Paperwork Reduction Act
Federal agencies must obtain approval from the Office of Management and Budget (OMB) for each collection of information they conduct, sponsor, or require through regulations. FTA has analyzed this rule under the Paperwork Reduction Act and believes that it does not impose additional information collection requirements for the purposes of the Act above and beyond existing information collection clearances from OMB.
National Environmental Policy Act
Federal agencies are required to adopt implementing procedures for the National Environmental Policy Act (NEPA) that establish specific criteria for, and identification of, three classes of actions: (1) Those that normally require preparation of an Environmental Impact Statement, (2) those that normally require preparation of an Environmental Assessment, and (3) those that are categorically excluded from further NEPA review (40 CFR 1507.3(b)). This rule qualifies for categorical exclusions under 23 CFR 771.118(c)(4) (planning and administrative activities that do not involve or lead directly to construction). FTA has evaluated whether the rule will involve unusual or extraordinary circumstances and has determined that it will not.
Executive Order 12630 (Taking of Private Property)
FTA has analyzed this rule under Executive Order 12630, Governmental Actions and Interference with Constitutionally Protected Property Rights. FTA does not believe this rule effects a taking of private property or otherwise has taking implications under Executive Order 12630.
This rule meets applicable standards in sections 3(a) and 3(b)(2) of Executive Order 12988, Civil Justice Reform, to minimize litigation, eliminate ambiguity, and reduce burden.
FTA has analyzed this rule under Executive Order 13045, Protection of Children from Environmental Health Risks and Safety Risks. FTA certifies that this action will not cause an environmental risk to health or safety that might disproportionately affect children.
FTA has analyzed this rule under Executive Order 13175, dated November 6, 2000, and believes that it will not have substantial direct effects on one or more Indian tribes; will not impose substantial direct compliance costs on Indian tribal governments; and will not preempt tribal laws. Therefore, a tribal summary impact statement is not required.
FTA has analyzed this action under Executive Order 13211, Actions Concerning Regulations That Significantly Affect Energy Supply, Distribution, or Use. FTA has determined that this action is not a significant energy action under that order and is not likely to have a significant adverse effect on the supply, distribution, or use of energy. Therefore, a Statement of Energy Effects is not required.
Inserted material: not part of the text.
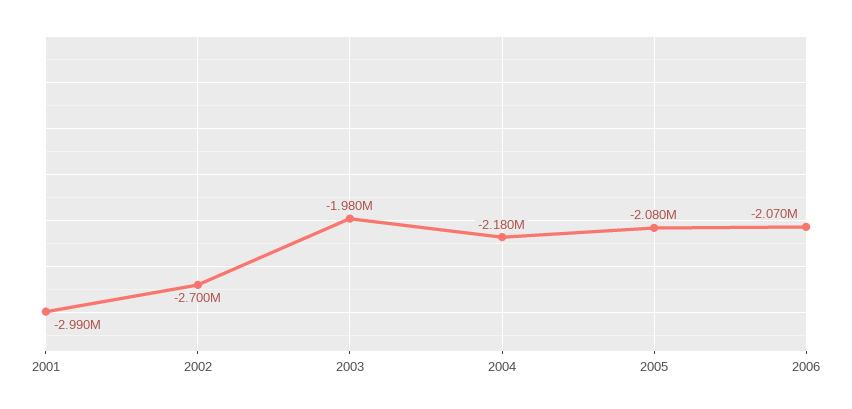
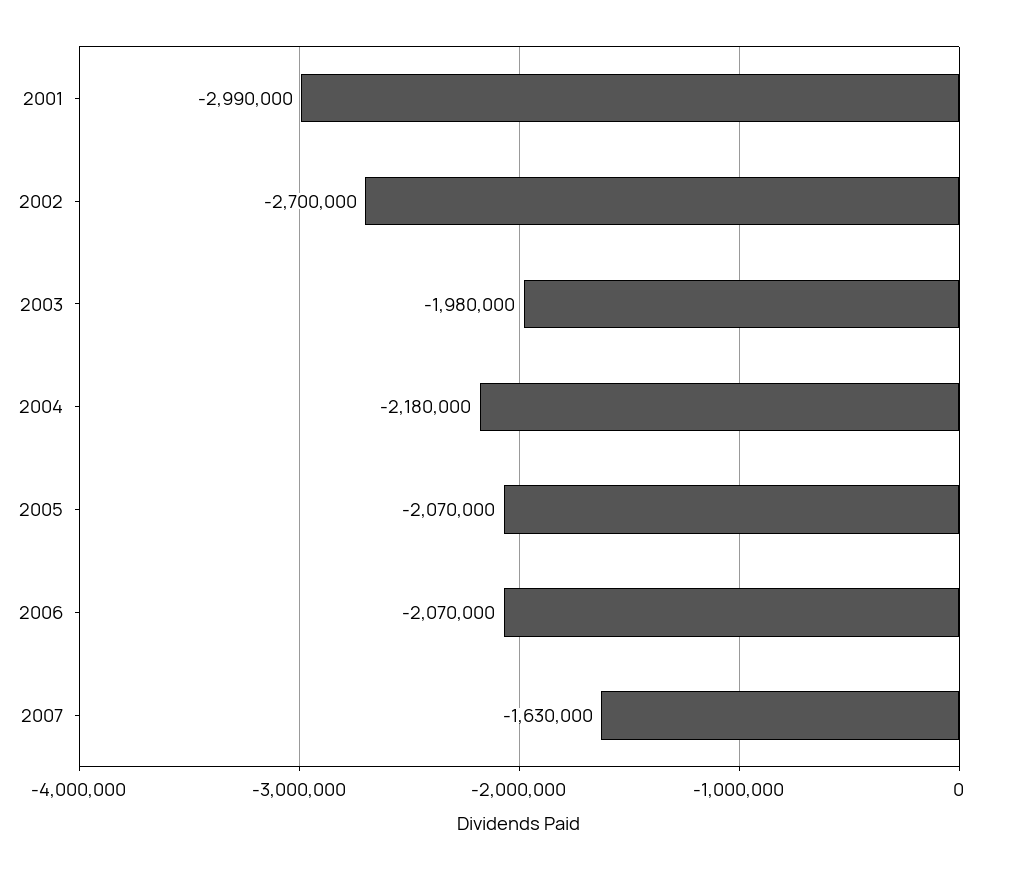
2005: -2080000 -> -2070000
2007: none -> -1630000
Executive Order 12898 (Federal Actions to Address Environmental Justice in Minority Populations and Low-Income Populations) and DOT Order 5610.2(a) (77 FR 27534, May 10, 2012) (available online at https://www.govinfo.gov/content/pkg/FR-2012-05-10/pdf/2012-11309.pdf) require DOT agencies to achieve Environmental Justice (EJ) as part of their mission by identifying and addressing, as appropriate, disproportionately high and adverse human health or environmental effects, including interrelated social and economic effects, of their programs, policies, and activities on minority and low-income populations. All DOT agencies must address compliance with Executive Order 12898 and the DOT Order in all rulemaking activities. On August 15, Start Printed Page 595702012, FTA's Circular 4703.1 became effective, which contains guidance for recipients of FTA financial assistance to incorporate EJ principles into plans, projects, and activities (available online at http://www.fta.dot.gov/documents/FTA_EJ_Circular_7.14-12_FINAL.pdf).
FTA has evaluated this action under the Executive Order, the DOT Order, and the FTA Circular. FTA has determined that this action will not cause disproportionately high and adverse human health and environmental effects on minority or low-income populations.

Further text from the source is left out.